September 21 Philadelphia Inquirer columnist Bob Ford:
“So far in his brief career as starting quarterback of the Philadelphia Eagles, Kevin Kolb has been a lot better at saying the right things than doing them.
That counts for something, though, and Andy Reid no doubt appreciates it when Kolb supports sharing the field with Michael Vick and Reid’s vision of a two-quarterback platoon.
When Kolb comes back from his concussion hiatus this week, he will resume his position as the starter and Reid will resume his intention of placing his second-string quarterback on the field for 25 percent of the plays or more.
“I think it’s a beautiful situation,” Reid said on Monday. “I look at it a lot different than other people look at it. I’ve got two quarterbacks that can play. I’m a happy guy about it.”
Kolb echoed the company line, saying he was fine with Vick coming in as a change-of-pace quarterback during his offensive drives. It doesn’t affect his rhythm or continuity, Kolb said.

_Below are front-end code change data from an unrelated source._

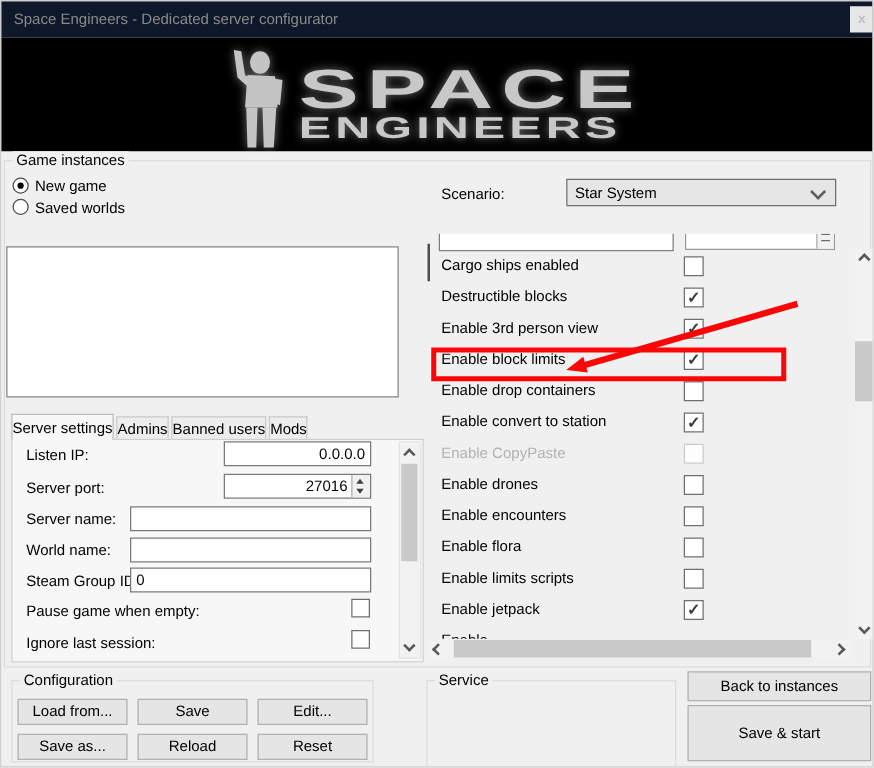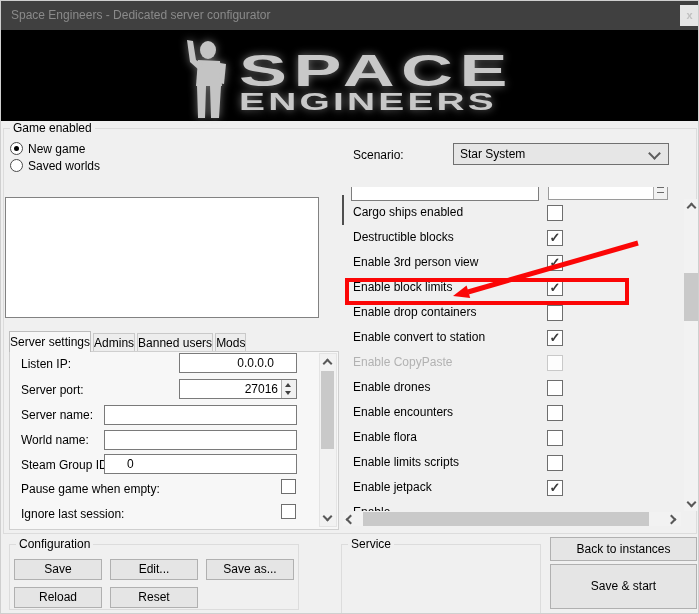--- a/index.html
+++ b/index.html
@@ -7,7 +7,7 @@
        font-family:"Liberation Sans",sans-serif;font-size:12px;color:#000;
        overflow:hidden;border:1px solid #cfcfcf;box-sizing:border-box;}
   
-  .titlebar{position:absolute;left:0;top:0;width:100%;height:29px;background:#404040;border-bottom:1px solid #ececec;}
+  .titlebar{position:absolute;left:0;top:0;width:100%;height:29px;background:#0f172a;border-bottom:1px solid #ececec;}
   .title-text{position:absolute;left:10px;top:7px;color:#8a8a8a;}
   .close-btn{position:absolute;left:679px;top:4px;width:19px;height:21px;background:#e6e6e6;
              color:#c0c0c0;font-weight:bold;font-size:11px;text-align:center;line-height:21px;}

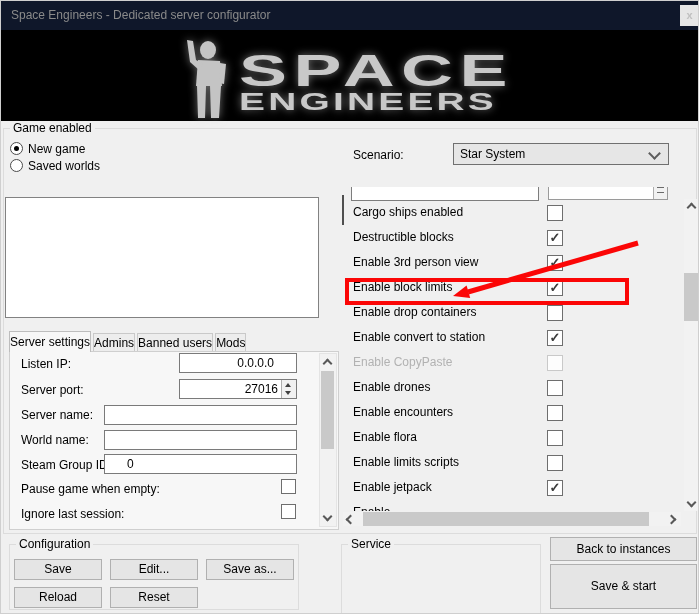--- a/index.html
+++ b/index.html
@@ -111,7 +111,7 @@
   </div>
 
   <div class="group" style="left:2px;top:127px;width:694px;height:406px;">
-    <span class="group-label">Game enabled</span>
+    <span class="group-label">Game instances</span>
   </div>
 
   <div class="radio-row" style="top:141px;">

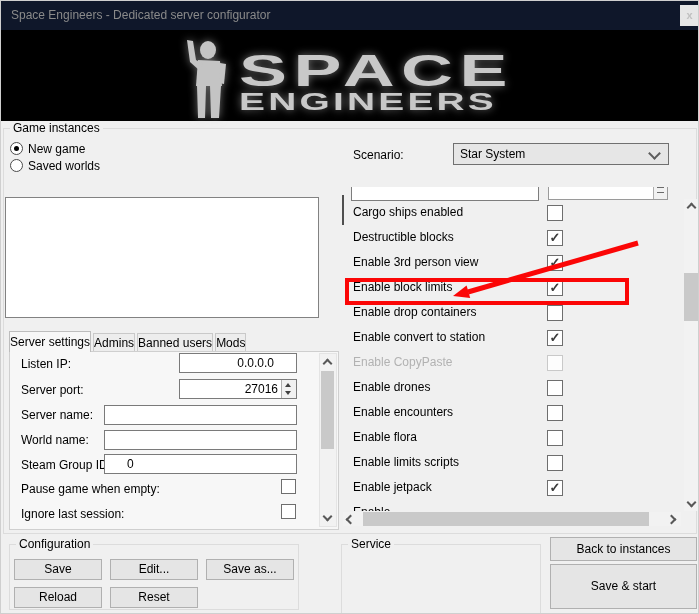--- a/index.html
+++ b/index.html
@@ -45,7 +45,7 @@
   
   .flabel{position:absolute;white-space:nowrap;}
   .field{position:absolute;background:#fff;border:1px solid #7a7a7a;box-sizing:border-box;height:20px;
-         line-height:18px;padding:0 22px;overflow:hidden;}
+         line-height:18px;padding:0 4px;overflow:hidden;}
   .val-r{display:block;text-align:right;}
   .spin{position:absolute;right:0;top:0;width:14px;height:18px;background:#f1f1f1;border-left:1px solid #aeaeae;}
   .spin div{height:9px;position:relative;}

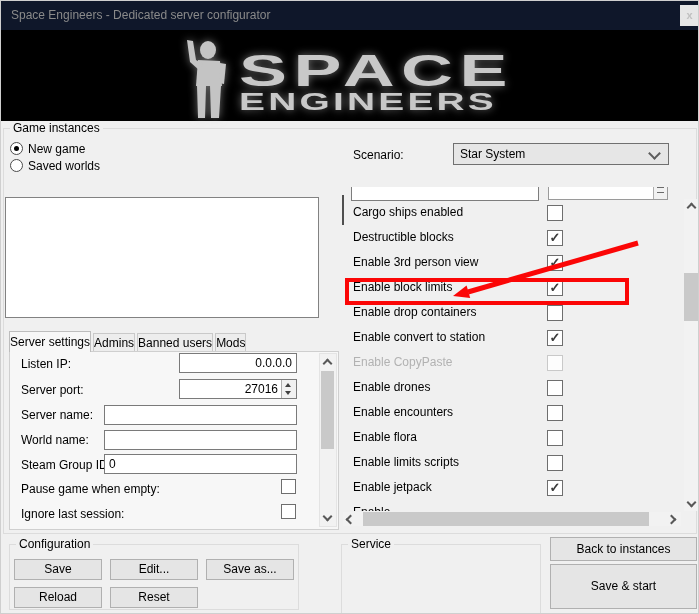--- a/index.html
+++ b/index.html
@@ -277,6 +277,7 @@
   <div class="group" style="left:8px;top:543px;width:290px;height:66px;">
     <span class="group-label">Configuration</span>
     <div class="btn-grid">
+        <div class="btn">Load from...</div>
         <div class="btn">Save</div>
         <div class="btn">Edit...</div>
         <div class="btn">Save as...</div>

“We were just out of rhythm the whole time [against Green Bay in the first half of the opener],” Kolb said. “I don’t think it had anything to do with him coming in and out of the ball game. I think it was more about us just executing and doing our parts as individuals and me doing the right things with the ball.”
In any case, Kolb has to get used to Reid’s schemes. The Eagles ran 19 plays before Kolb suffered his concussion and Vick was on the field for five of them. That’s a hefty percentage, and when someone asked Sunday night, after Vick’s impressive game in Detroit, if it would be tough to keep the backup happy with just a few snaps a game, Reid made it clear it wouldn’t be just a few.
“You saw the last game that it wasn’t going to be a five- or six-plays-a-game thing,” Reid said. “We’ve incorporated him in there a little bit more than we had last year. He’ll have opportunities to make plays.”
Last year, Vick was still heavy and looked to have lost a step during his two seasons away from football. He was also playing behind a 10-year veteran quarterback who probably wouldn’t have been as tolerant of constant interruptions. In the 12 regular-season games Vick played in 2009, he attempted a total of 13 passes and ran the ball just 24 times.
This season, however, Vick appears to have located that step again, and his arm looks pretty good, too. He threw for 284 yards against Detroit, which is the fifth-highest yardage game in his career.
Reid might have a dual motive in working Vick into the offense with much greater regularity. For one thing, Vick has been making plays. His history is that he eventually hurts his team with ill-considered runs and interceptions, but that history hasn’t shown itself yet. And the second thing is that maybe the strategy actually takes pressure, and some attention, away from Kolb.”